Отец Молли приложил ребро ладони к загорелому обветренному лицу, в глазах явственно читалась печаль. Он сидел и выжидал, не говоря ни слова.

Я видел, что Молли трудно говорить дальше. Разумеется, она была права. Мне думалось, что сделать чей-то труп похожим на того, кого требовалось опознавать, не такая уж неразрешимая задача – стоит только наложить на лицо соответствующий грим, работа эта так и называется «искусство реставрации».

– Блестяще! – воскликнул я, все еще находясь под впечатлением, как ловко меня провели за нос.

– Но это не моя заслуга, – скромно заметил Синклер. – Идею подали еще наши давние противники из Москвы. Ты, Бен, наверное, помнишь один странный случай, о котором до сих пор рассказывают на лекциях на «ферме»? Это когда русские устроили в Москве в середине 60-х годов публичные похороны в открытом гробу одного высокопоставленного офицера из военной разведки?

Я хорошо помнил этот случай и в подтверждение кивнул.

Тогда Синклер сказал далее, обращаясь главным образом к дочери:

– Ну а мы направили в Москву своих соглядатаев, якобы чтобы выразить соболезнование, а на самом деле посмотреть, кто будет присутствовать на похоронах, сфотографировать скрытыми камерами и еще сделать кое-что. Мы в свое время завербовали его и думали, что он поставлял нам ценную информацию, а на самом деле, как потом оказалось, этот офицер выполнял задание советской контрразведки и все время гнал нам тонко замаскированную дезинформацию. Спустя восемь лет все выяснилось. Оказалось, что этот офицер жив-здоров, а вся эта затея с похоронами тоже была тщательно разработанная советской контрразведкой операция, рассчитанная, видимо, на то, чтобы втереть нам очки и побольнее уязвить. Для проведения похорон с того двойного агента сняли гипсовую маску и ловко наложили ее на какого-то подвернувшегося под руку покойника. В ту пору, в добрые брежневские времена, их высшему руководству ничего не стоило пристрелить любого человека ради нужного дела, так что вполне может статься, что они отдали приказ достать хоть из-под земли труп бедолаги, похожего на «крота». Но точно, конечно же, утверждать я не могу.

– А не проще было бы заявить, – спросил я, – что вы в автокатастрофе обгорели столь сильно, что и предъявить-то для опознания, по сути, нечего.
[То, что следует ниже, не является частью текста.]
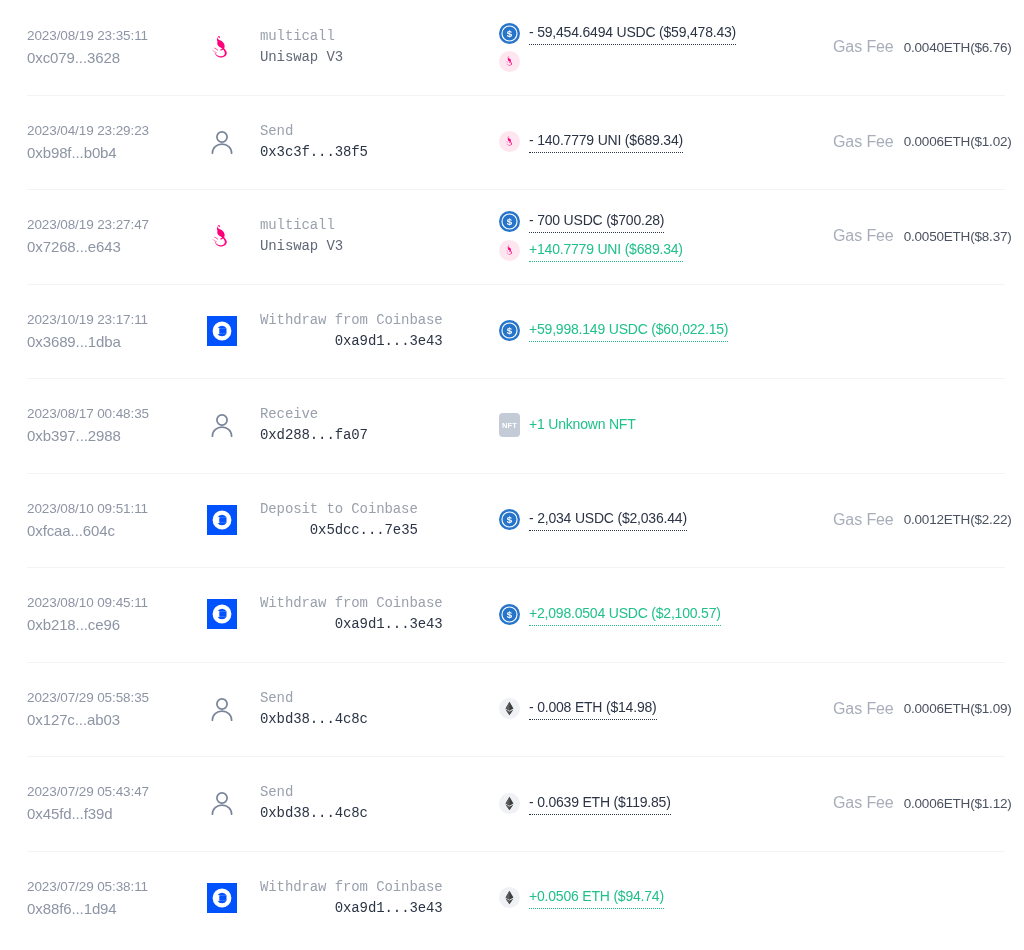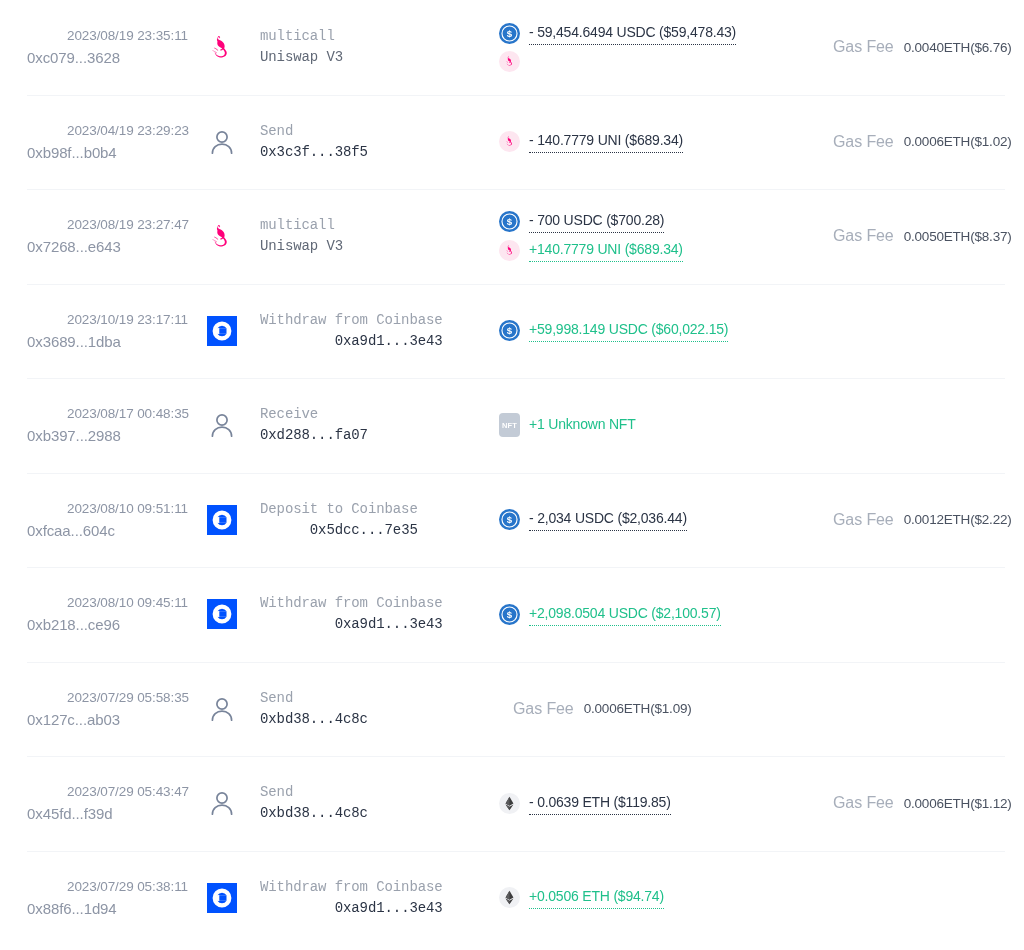--- a/index.html
+++ b/index.html
@@ -44,21 +44,20 @@
     display: flex;
     flex-direction: column;
     justify-content: center;
   }
   .tx-datetime {
     font-size: 13.5px;
     color: #8d95a5;
     line-height: 22px;
     white-space: nowrap;
     letter-spacing: -0.1px;
-    margin-left: 40px;
   }
   .tx-hash {
     font-size: 15px;
     color: #8d95a5;
     line-height: 22px;
     white-space: nowrap;
     letter-spacing: -0.1px;
   }
 
   
@@ -467,91 +466,105 @@
           <svg width="30" height="30" viewBox="0 0 30 30">
             <circle cx="15" cy="10" r="5.1" fill="none" stroke="#78849a" stroke-width="1.7"></circle>
             <path d="M5.4 26.2c0-5.3 4.3-9 9.6-9s9.6 3.7 9.6 9" fill="none" stroke="#78849a" stroke-width="1.7" stroke-linecap="round"></path>
           </svg>
         </span>
         <span class="method-text">
           <span class="method-name">Send</span>
           <span class="method-addr">0xbd38...4c8c</span>
         </span>
       </div>
-      <div class="col-gas">
-        <span class="gas-label">Gas Fee</span>
-        <span class="gas-value">0.0006ETH($1.09)</span>
-      </div>
-    </div>
-    <div class="tx-row">
-      <div class="col-time">
-        <div class="tx-datetime">2023/07/29 05:43:47</div>
-        <div class="tx-hash">0x45fd...f39d</div>
-      </div>
-      <div class="col-method">
-        <span class="method-icon">
-          <svg width="30" height="30" viewBox="0 0 30 30">
-            <circle cx="15" cy="10" r="5.1" fill="none" stroke="#78849a" stroke-width="1.7"></circle>
-            <path d="M5.4 26.2c0-5.3 4.3-9 9.6-9s9.6 3.7 9.6 9" fill="none" stroke="#78849a" stroke-width="1.7" stroke-linecap="round"></path>
-          </svg>
-        </span>
-        <span class="method-text">
-          <span class="method-name">Send</span>
-          <span class="method-addr">0xbd38...4c8c</span>
-        </span>
-      </div>
       <div class="col-amounts">
         <span class="amount-line">
           <span class="token-icon">
             <svg width="21" height="21" viewBox="0 0 24 24">
               <circle cx="12" cy="12" r="12" fill="#f0f1f4"></circle>
               <path d="M12 4.4 7.5 12 12 14.7 16.5 12z" fill="#3c3c3d"></path>
               <path d="M12 4.4 7.5 12 12 14.7z" fill="#5a5a5c"></path>
               <path d="M12 15.7 7.5 13 12 19.6 16.5 13z" fill="#3c3c3d"></path>
               <path d="M12 15.7 7.5 13 12 19.6z" fill="#5a5a5c"></path>
             </svg>
           </span>
-          <span class="amount-text neg">- 0.0639 ETH ($119.85)</span>
+          <span class="amount-text neg">- 0.008 ETH ($14.98)</span>
         </span>
       </div>
       <div class="col-gas">
         <span class="gas-label">Gas Fee</span>
-        <span class="gas-value">0.0006ETH($1.12)</span>
-      </div>
-    </div>
-    <div class="tx-row">
-      <div class="col-time">
-        <div class="tx-datetime">2023/07/29 05:38:11</div>
-        <div class="tx-hash">0x88f6...1d94</div>
-      </div>
-      <div class="col-method">
-        <span class="method-icon">
-          <svg width="30" height="30" viewBox="0 0 30 30">
-            <rect x="0" y="0" width="30" height="30" fill="#0052ff"></rect>
-            <path d="M15 5.6A9.4 9.4 0 1 0 15 24.4 9.4 9.4 0 1 0 15 5.6zm0 4.1a5.3 5.3 0 0 1 4.5 2.5h-9A5.3 5.3 0 0 1 15 9.7zm0 10.6a5.3 5.3 0 0 1-4.5-2.5h9a5.3 5.3 0 0 1-4.5 2.5z" fill="#fff"></path>
-            <rect x="10.5" y="12.2" width="9" height="5.6" fill="#fff"></rect>
-            <rect x="12.3" y="12.2" width="7.2" height="5.6" fill="#0052ff"></rect>
-          </svg>
-        </span>
-        <span class="method-text">
-          <span class="method-name">Withdraw from Coinbase</span>
-          <span class="method-addr">0xa9d1...3e43</span>
+        <span class="gas-value">0.0006ETH($1.09)</span>
+      </div>
+    </div>
+    <div class="tx-row">
+      <div class="col-time">
+        <div class="tx-datetime">2023/07/29 05:43:47</div>
+        <div class="tx-hash">0x45fd...f39d</div>
+      </div>
+      <div class="col-method">
+        <span class="method-icon">
+          <svg width="30" height="30" viewBox="0 0 30 30">
+            <circle cx="15" cy="10" r="5.1" fill="none" stroke="#78849a" stroke-width="1.7"></circle>
+            <path d="M5.4 26.2c0-5.3 4.3-9 9.6-9s9.6 3.7 9.6 9" fill="none" stroke="#78849a" stroke-width="1.7" stroke-linecap="round"></path>
+          </svg>
+        </span>
+        <span class="method-text">
+          <span class="method-name">Send</span>
+          <span class="method-addr">0xbd38...4c8c</span>
         </span>
       </div>
       <div class="col-amounts">
         <span class="amount-line">
           <span class="token-icon">
             <svg width="21" height="21" viewBox="0 0 24 24">
               <circle cx="12" cy="12" r="12" fill="#f0f1f4"></circle>
               <path d="M12 4.4 7.5 12 12 14.7 16.5 12z" fill="#3c3c3d"></path>
               <path d="M12 4.4 7.5 12 12 14.7z" fill="#5a5a5c"></path>
               <path d="M12 15.7 7.5 13 12 19.6 16.5 13z" fill="#3c3c3d"></path>
               <path d="M12 15.7 7.5 13 12 19.6z" fill="#5a5a5c"></path>
             </svg>
           </span>
+          <span class="amount-text neg">- 0.0639 ETH ($119.85)</span>
+        </span>
+      </div>
+      <div class="col-gas">
+        <span class="gas-label">Gas Fee</span>
+        <span class="gas-value">0.0006ETH($1.12)</span>
+      </div>
+    </div>
+    <div class="tx-row">
+      <div class="col-time">
+        <div class="tx-datetime">2023/07/29 05:38:11</div>
+        <div class="tx-hash">0x88f6...1d94</div>
+      </div>
+      <div class="col-method">
+        <span class="method-icon">
+          <svg width="30" height="30" viewBox="0 0 30 30">
+            <rect x="0" y="0" width="30" height="30" fill="#0052ff"></rect>
+            <path d="M15 5.6A9.4 9.4 0 1 0 15 24.4 9.4 9.4 0 1 0 15 5.6zm0 4.1a5.3 5.3 0 0 1 4.5 2.5h-9A5.3 5.3 0 0 1 15 9.7zm0 10.6a5.3 5.3 0 0 1-4.5-2.5h9a5.3 5.3 0 0 1-4.5 2.5z" fill="#fff"></path>
+            <rect x="10.5" y="12.2" width="9" height="5.6" fill="#fff"></rect>
+            <rect x="12.3" y="12.2" width="7.2" height="5.6" fill="#0052ff"></rect>
+          </svg>
+        </span>
+        <span class="method-text">
+          <span class="method-name">Withdraw from Coinbase</span>
+          <span class="method-addr">0xa9d1...3e43</span>
+        </span>
+      </div>
+      <div class="col-amounts">
+        <span class="amount-line">
+          <span class="token-icon">
+            <svg width="21" height="21" viewBox="0 0 24 24">
+              <circle cx="12" cy="12" r="12" fill="#f0f1f4"></circle>
+              <path d="M12 4.4 7.5 12 12 14.7 16.5 12z" fill="#3c3c3d"></path>
+              <path d="M12 4.4 7.5 12 12 14.7z" fill="#5a5a5c"></path>
+              <path d="M12 15.7 7.5 13 12 19.6 16.5 13z" fill="#3c3c3d"></path>
+              <path d="M12 15.7 7.5 13 12 19.6z" fill="#5a5a5c"></path>
+            </svg>
+          </span>
           <span class="amount-text pos">+0.0506 ETH ($94.74)</span>
         </span>
       </div>
       <div class="col-gas empty">
         <span class="gas-label">Gas Fee</span>
         <span class="gas-value"></span>
       </div>
     </div>
   </div>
– Конечно, проще, – объяснил Синклер, – но гораздо рискованнее. Неопознанный труп обычно вызывает всяческие подозрения.

– А фотография? – вспомнила Молли. – Твоя фотография с… перерезанным горлом?
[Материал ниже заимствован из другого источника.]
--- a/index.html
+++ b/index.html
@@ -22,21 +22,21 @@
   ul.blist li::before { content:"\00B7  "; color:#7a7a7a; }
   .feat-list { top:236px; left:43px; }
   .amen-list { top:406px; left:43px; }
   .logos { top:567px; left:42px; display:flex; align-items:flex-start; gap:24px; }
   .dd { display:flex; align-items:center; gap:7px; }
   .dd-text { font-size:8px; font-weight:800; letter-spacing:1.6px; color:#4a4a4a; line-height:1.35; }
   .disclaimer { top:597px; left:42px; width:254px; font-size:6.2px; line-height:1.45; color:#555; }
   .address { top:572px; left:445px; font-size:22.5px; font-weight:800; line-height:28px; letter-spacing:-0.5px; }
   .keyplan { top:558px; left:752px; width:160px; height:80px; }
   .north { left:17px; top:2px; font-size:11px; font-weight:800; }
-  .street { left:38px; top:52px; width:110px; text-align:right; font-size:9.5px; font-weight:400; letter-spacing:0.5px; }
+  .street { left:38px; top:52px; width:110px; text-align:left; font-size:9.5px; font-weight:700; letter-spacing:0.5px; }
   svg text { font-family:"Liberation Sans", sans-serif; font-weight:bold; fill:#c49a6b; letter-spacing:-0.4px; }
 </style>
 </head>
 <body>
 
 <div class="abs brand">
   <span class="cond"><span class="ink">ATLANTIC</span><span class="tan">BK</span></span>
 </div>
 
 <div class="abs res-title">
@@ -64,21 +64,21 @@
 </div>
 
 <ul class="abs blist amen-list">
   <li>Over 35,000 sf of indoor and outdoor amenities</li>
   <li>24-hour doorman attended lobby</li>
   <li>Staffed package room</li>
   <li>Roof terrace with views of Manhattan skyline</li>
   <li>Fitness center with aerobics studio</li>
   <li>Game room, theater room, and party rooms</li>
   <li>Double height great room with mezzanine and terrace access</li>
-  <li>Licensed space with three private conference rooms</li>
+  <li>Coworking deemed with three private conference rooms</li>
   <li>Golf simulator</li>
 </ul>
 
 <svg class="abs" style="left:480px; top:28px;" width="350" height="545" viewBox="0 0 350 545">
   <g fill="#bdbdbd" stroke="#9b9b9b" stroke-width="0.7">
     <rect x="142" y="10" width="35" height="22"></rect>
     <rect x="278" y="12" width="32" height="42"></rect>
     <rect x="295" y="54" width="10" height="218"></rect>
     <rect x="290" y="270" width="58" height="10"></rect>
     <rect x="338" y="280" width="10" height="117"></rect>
– В наши дни даже такое фото вполне можно сделать, – стал пояснять ей отец, по всему было видно, что он уже устал и непрочь отдохнуть. – Один мой знакомый, который в свое время работал в лаборатории технических средств массовой информации Массачусетского технологического института…

– А, понятно, – догадался я, – ручная ретушь фотографий.

Хэл согласно кивнул, а Молли глядела и ничего не понимала.

Я пояснил:

– А помнишь ли, как пару лет назад журнал «Нэшнл джиогрэфик» поместил на обложке фотографию, на которой пирамида в Гизе оказалась немного подвинутой, чтобы лучше смотрелась?